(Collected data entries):
********************
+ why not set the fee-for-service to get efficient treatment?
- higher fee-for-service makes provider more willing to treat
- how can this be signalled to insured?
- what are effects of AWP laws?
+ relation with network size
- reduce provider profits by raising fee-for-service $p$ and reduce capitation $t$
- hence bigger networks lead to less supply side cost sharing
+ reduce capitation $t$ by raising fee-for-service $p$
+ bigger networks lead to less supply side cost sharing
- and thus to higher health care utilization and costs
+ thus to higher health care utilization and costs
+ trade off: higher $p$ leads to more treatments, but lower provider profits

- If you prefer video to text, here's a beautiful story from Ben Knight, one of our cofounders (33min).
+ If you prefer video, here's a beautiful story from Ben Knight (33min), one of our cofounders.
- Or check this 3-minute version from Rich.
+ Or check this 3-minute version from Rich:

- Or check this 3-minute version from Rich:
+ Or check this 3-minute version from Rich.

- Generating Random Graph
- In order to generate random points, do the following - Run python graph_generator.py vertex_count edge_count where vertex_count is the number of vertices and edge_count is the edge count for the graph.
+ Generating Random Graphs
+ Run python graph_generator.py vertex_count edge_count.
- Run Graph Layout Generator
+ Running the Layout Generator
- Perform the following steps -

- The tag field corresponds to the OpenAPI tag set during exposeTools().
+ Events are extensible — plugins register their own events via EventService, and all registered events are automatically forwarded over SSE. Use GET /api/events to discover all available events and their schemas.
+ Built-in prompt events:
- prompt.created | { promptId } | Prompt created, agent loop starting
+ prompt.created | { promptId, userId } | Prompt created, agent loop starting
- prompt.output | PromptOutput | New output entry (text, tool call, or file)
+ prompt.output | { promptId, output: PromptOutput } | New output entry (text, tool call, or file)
********************
(What the task requires):
Starting with the first line above and ending with the line that holds "Generating Random Graphs", restate each line word for word and add nothing else.

(Answer to this problem):
+ why not set the fee-for-service to get efficient treatment?
- higher fee-for-service makes provider more willing to treat
- how can this be signalled to insured?
- what are effects of AWP laws?
+ relation with network size
- reduce provider profits by raising fee-for-service $p$ and reduce capitation $t$
- hence bigger networks lead to less supply side cost sharing
+ reduce capitation $t$ by raising fee-for-service $p$
+ bigger networks lead to less supply side cost sharing
- and thus to higher health care utilization and costs
+ thus to higher health care utilization and costs
+ trade off: higher $p$ leads to more treatments, but lower provider profits

- If you prefer video to text, here's a beautiful story from Ben Knight, one of our cofounders (33min).
+ If you prefer video, here's a beautiful story from Ben Knight (33min), one of our cofounders.
- Or check this 3-minute version from Rich.
+ Or check this 3-minute version from Rich:

- Or check this 3-minute version from Rich:
+ Or check this 3-minute version from Rich.

- Generating Random Graph
- In order to generate random points, do the following - Run python graph_generator.py vertex_count edge_count where vertex_count is the number of vertices and edge_count is the edge count for the graph.
+ Generating Random Graphs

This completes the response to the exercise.